In hindsight, I think my depression during this time was a way of compensating for the physical symptoms I no longer felt. Maybe my subconscious needed a way to make the illness feel more true. I considered starving myself, living in my pajamas, laying on the couch all day—things that would cement my identity as Sick Person, because Healthy Person seemed too far gone.
•
About a month and a half after my initial diagnosis, I had an appointment with a new nephrologist. From behind an oversized mahogany desk, in a room that looked more like an aristocrat’s bureau than a medical office, he examined my bloodwork and peered at me suspiciously.
“If your kidneys are full of clots,” he said, glasses straddling his nose, “why aren’t you…sicker?”
I was confused and devastated by what felt like an accusation of fabricated illness. Did this man think I was complicit in some fantastic medical scheme?
“I don’t think there is anything wrong with you,” he said with a shrug.
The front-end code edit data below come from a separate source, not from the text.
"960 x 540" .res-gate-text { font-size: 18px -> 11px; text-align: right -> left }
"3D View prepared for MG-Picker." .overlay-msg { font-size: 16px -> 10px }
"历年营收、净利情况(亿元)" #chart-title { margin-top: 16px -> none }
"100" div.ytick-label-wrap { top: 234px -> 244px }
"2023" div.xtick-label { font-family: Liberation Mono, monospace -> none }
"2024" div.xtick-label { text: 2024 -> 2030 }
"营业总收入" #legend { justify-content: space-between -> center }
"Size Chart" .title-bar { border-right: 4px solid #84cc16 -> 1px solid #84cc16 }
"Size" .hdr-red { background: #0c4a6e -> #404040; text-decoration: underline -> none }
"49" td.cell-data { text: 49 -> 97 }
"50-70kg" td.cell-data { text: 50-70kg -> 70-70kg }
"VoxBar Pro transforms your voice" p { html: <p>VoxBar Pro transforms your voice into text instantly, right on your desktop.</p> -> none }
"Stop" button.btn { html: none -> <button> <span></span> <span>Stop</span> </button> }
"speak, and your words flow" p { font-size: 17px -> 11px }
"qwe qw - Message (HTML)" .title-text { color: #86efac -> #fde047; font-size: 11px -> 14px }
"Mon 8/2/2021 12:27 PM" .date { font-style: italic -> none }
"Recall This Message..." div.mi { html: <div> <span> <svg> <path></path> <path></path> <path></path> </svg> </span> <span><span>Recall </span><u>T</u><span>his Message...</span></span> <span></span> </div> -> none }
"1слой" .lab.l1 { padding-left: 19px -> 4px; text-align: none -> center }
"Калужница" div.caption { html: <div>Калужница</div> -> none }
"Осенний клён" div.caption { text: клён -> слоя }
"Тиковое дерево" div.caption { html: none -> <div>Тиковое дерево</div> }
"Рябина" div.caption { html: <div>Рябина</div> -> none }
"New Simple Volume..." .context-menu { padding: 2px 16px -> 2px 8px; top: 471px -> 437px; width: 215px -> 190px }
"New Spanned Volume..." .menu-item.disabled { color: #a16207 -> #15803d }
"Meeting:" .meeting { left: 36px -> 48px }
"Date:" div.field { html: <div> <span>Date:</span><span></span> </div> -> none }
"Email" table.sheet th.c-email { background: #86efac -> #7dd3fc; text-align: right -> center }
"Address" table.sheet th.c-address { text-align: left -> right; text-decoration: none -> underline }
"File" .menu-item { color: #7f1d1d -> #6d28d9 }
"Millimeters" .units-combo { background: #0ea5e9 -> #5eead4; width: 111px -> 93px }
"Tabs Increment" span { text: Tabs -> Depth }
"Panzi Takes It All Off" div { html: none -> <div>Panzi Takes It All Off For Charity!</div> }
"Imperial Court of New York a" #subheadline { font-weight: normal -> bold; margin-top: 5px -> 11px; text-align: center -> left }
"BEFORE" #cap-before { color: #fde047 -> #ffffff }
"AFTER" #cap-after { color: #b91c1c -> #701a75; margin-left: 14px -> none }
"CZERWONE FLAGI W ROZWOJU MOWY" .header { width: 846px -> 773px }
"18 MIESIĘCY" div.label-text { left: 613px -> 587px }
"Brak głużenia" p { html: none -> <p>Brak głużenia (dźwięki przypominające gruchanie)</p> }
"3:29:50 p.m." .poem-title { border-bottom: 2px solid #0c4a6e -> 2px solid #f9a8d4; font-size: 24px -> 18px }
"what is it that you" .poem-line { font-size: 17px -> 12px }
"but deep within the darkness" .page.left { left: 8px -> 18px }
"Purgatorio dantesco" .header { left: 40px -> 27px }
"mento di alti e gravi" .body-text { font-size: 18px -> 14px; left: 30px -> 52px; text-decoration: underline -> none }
He turned out to be right. After sending me for a re-scan of my kidneys, the nephrologist affirmed my good health.
“Yeah, so, you’re fine,” he said with infuriating casualness. “False positives happen.”
No, no, no, I wanted to say. They told me I was sick, and so now I am sick, see? Can’t you see?
I wanted him to notice the bags under my eyes, my pallid complexion, my sunken posture. Didn’t any of it count?
Walking out of his office on that overcast spring day, I felt ripped off, then deeply shameful. Why did my good health feel like bad news?
•
From 2011 to 2013, researchers at the University of Copenhagen conducted a study in which they examined the emotions of women who had been misdiagnosed with breast cancer. They surveyed 454 women, 272 of whom had false diagnoses, and concluded that “having a false positive is not harmless and causes undesirable outcomes in the long run” such as loss of sleep, increased anxiety, a sense of dejection, and feeling unattractive.
This conclusion seems painfully obvious to me. Of course the women would continue to suffer emotionally. They had been put on a mental Tilt-A-Whirl and were bound to feel dizzy, even after the ride was over.
I, too, felt dizzy once my diagnosis was reversed. When people said I must feel relieved, I just felt bitter. Yes, I was thankful that I was “okay,” and of course I did not wish myself ill, but my sadness had acquired its own inertia. It wouldn’t just stop. In imagining the messy medical procedures and catastrophes potentiated by my illness, my mind had acquired a storage locker’s-worth of clutter. But you can’t just throw your emotions in the dump.
Then there was guilt. I felt as though I’d deceived the people who cared about me. With my illness deemed fictitious, Sick Person was only a character I’d been playing. If I hadn’t brought myself to the emergency room in the first place, the pain would have subsided on its own (it was likely a product of a rupturing ovarian cyst) and I would have spared everyone the freight of anxiety and misplaced sympathy.
•
I wonder if, on some level, the mind and body want to be in-sync. If the body is sick—or, in the case of my supposed kidney clots, the body is perceived as sick—will the mind do its best to match this state, to throw itself into turmoil as an act of misguided compassion? My scan revealed the absence of clots within my physical self, but maybe they had twisted themselves into the lattice of my psychology—a place where electromagnetic waves could not see them. Maybe I struggled so much when my body was deemed healthy because mind had yet to catch up.
It’s been almost a year since the original diagnosis. Still, sometimes I wake up in the middle of the night to a twinge in my side or lower back. This is it, I think to myself. The clots are travelling. Where will they lodge themselves? What will the damage be?
And then I remember: they don’t exist.